EXERCISE OBJECTIVE.
From the entries underneath, give the number of lines holding the word "color", without any other words.

━━ DATA TO EXAMINE ━━

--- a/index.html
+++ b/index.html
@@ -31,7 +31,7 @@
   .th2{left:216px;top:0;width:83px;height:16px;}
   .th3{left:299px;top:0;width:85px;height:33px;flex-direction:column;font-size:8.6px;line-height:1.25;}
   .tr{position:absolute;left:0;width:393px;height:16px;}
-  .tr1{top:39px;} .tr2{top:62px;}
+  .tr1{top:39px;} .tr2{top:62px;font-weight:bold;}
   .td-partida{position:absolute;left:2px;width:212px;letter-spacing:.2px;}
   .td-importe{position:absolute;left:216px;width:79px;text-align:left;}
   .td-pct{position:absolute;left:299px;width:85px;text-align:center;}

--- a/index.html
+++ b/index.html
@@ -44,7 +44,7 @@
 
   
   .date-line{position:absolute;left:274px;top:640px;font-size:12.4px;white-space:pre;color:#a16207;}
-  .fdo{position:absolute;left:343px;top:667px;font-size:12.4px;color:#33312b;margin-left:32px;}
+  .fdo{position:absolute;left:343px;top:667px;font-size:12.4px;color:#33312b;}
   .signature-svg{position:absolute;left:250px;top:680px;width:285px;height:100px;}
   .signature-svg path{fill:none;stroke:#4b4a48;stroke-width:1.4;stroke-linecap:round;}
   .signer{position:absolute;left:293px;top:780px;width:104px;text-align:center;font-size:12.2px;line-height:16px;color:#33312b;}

━━━

YOUR SOLUTION.
4